[ACTIVITY]:
A word-for-word copy of the entries, with the images left out, is what you should write.

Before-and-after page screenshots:

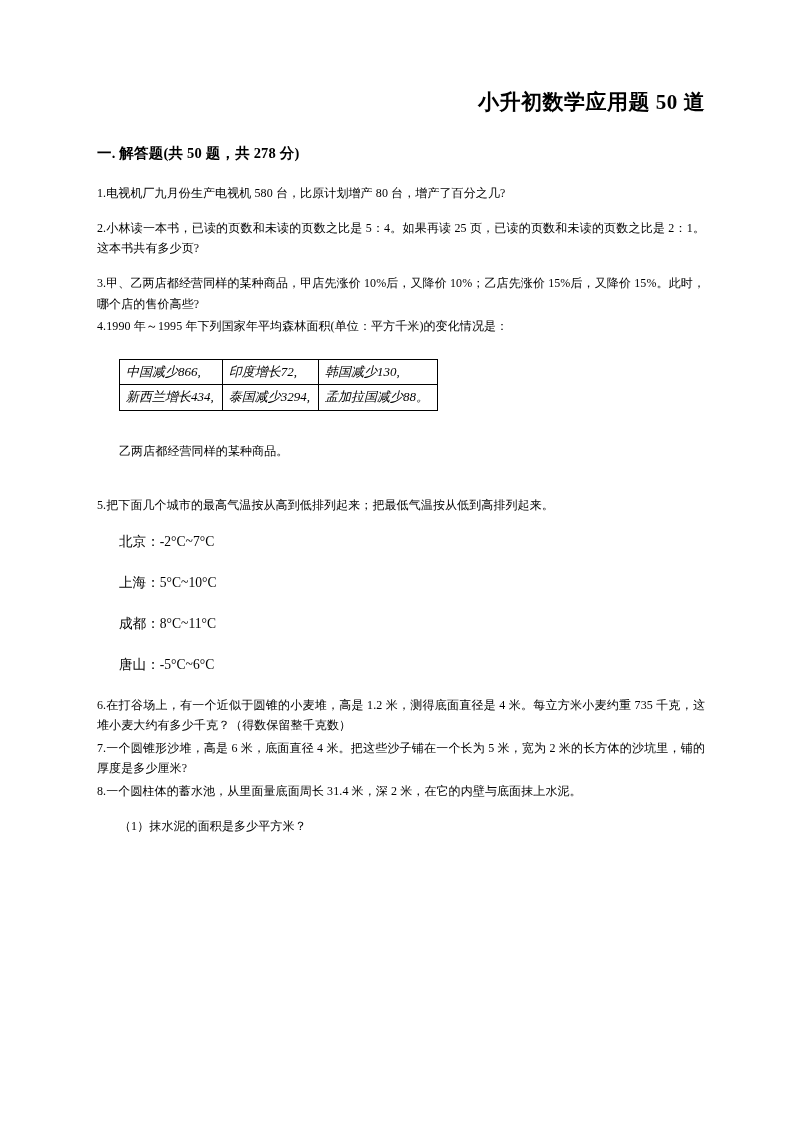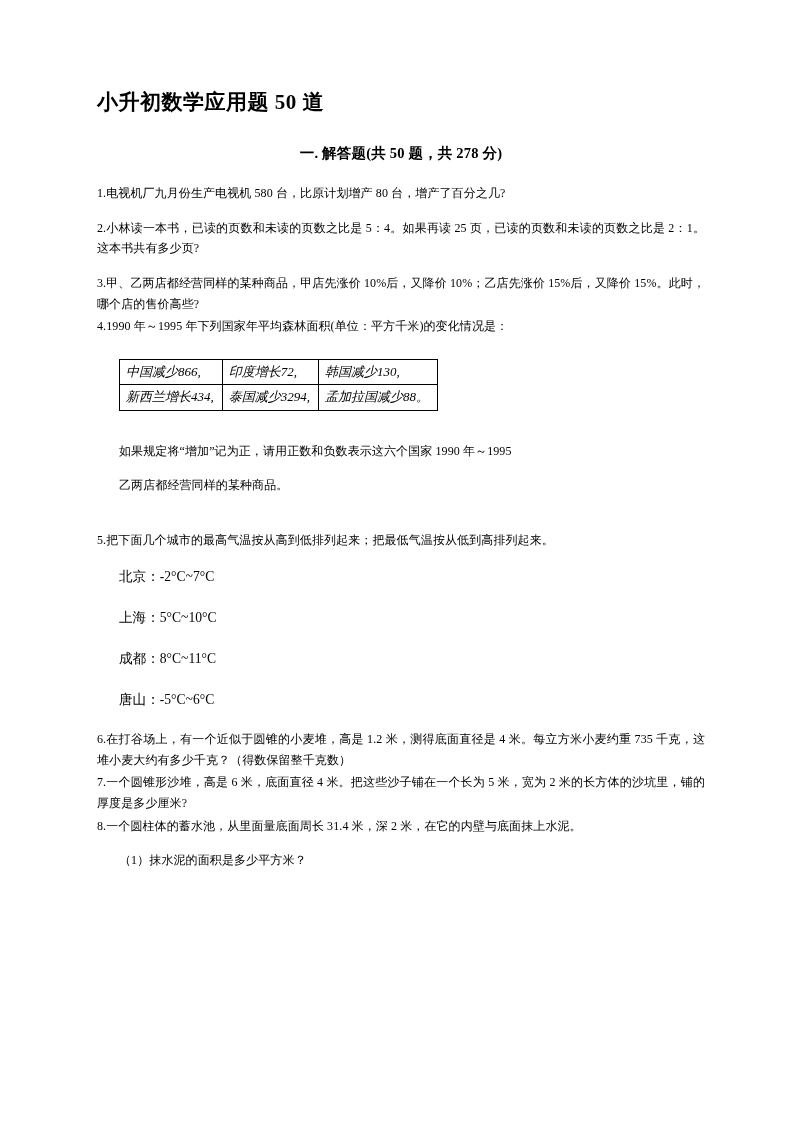--- a/index.html
+++ b/index.html
@@ -32,7 +32,7 @@
     width: 608px;
   }
   .doc-title {
-    text-align: left;
+    text-align: right;
     font-size: 21px;
     font-weight: bold;
     letter-spacing: 0.5px;

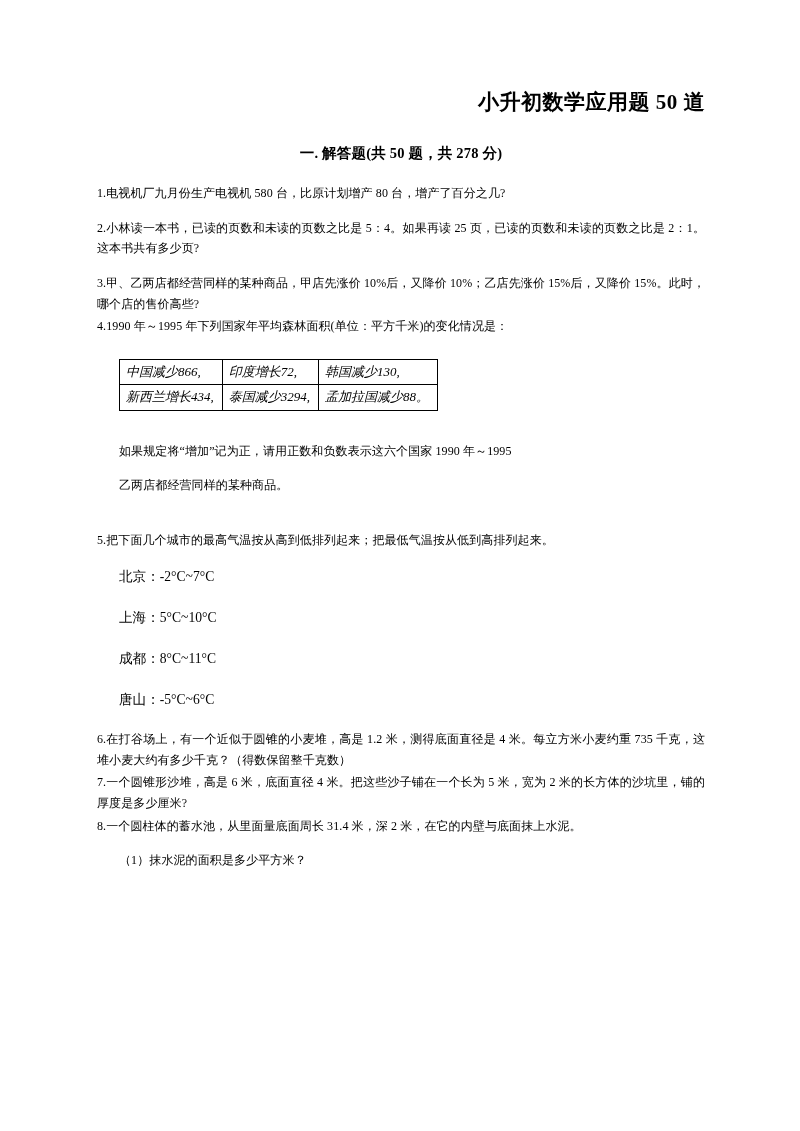--- a/index.html
+++ b/index.html
@@ -44,7 +44,6 @@
     font-weight: bold;
     margin: 0 0 20px 0;
     letter-spacing: 0.2px;
-    text-align: center;
   }
   p.q {
     font-size: 12px;

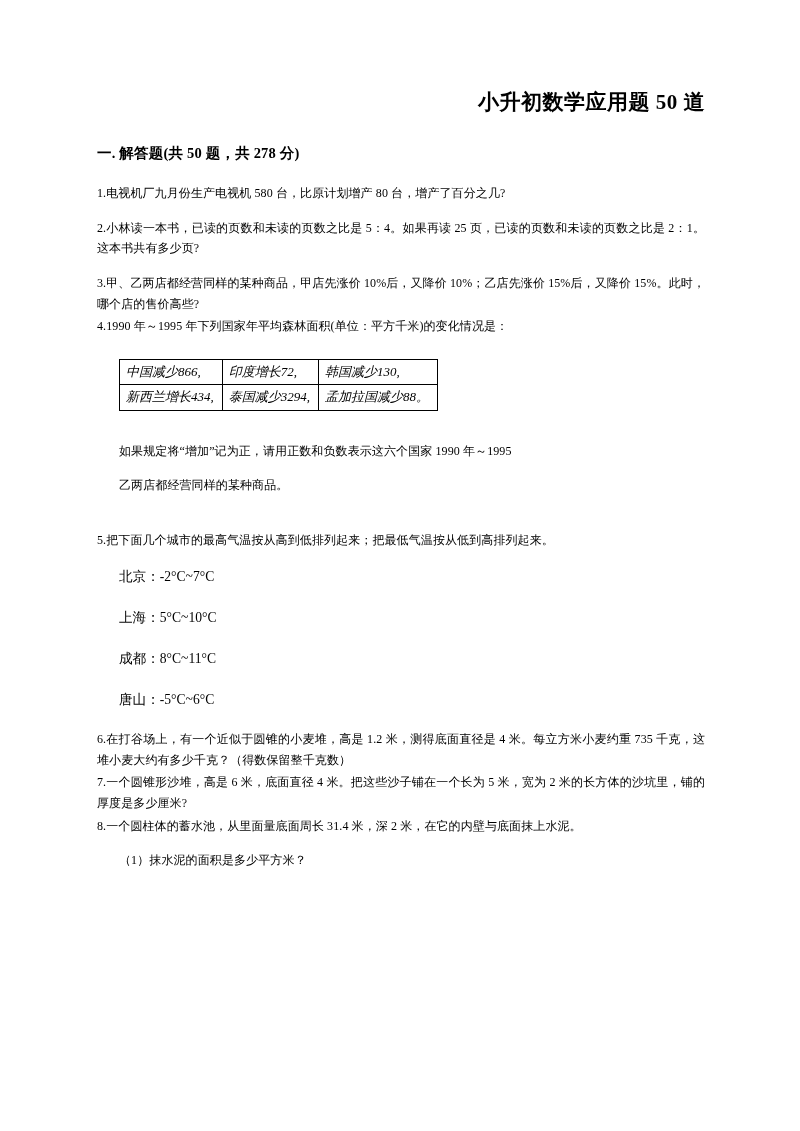--- a/index.html
+++ b/index.html
@@ -117,7 +117,6 @@
         </table>
     </div>
 
-    <p class="q indent para-gap">如果规定将“增加”记为正，请用正数和负数表示这六个国家 1990 年～1995</p>
     <p class="q indent para-gap">乙两店都经营同样的某种商品。</p>
 
     <div class="spacer-md"></div>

[YOUR SOLUTION]:
--- a/index.html
+++ b/index.html
@@ -32,7 +32,7 @@
     width: 608px;
   }
   .doc-title {
-    text-align: left;
+    text-align: right;
     font-size: 21px;
     font-weight: bold;
     letter-spacing: 0.5px;

--- a/index.html
+++ b/index.html
@@ -44,7 +44,6 @@
     font-weight: bold;
     margin: 0 0 20px 0;
     letter-spacing: 0.2px;
-    text-align: center;
   }
   p.q {
     font-size: 12px;

--- a/index.html
+++ b/index.html
@@ -117,7 +117,6 @@
         </table>
     </div>
 
-    <p class="q indent para-gap">如果规定将“增加”记为正，请用正数和负数表示这六个国家 1990 年～1995</p>
     <p class="q indent para-gap">乙两店都经营同样的某种商品。</p>
 
     <div class="spacer-md"></div>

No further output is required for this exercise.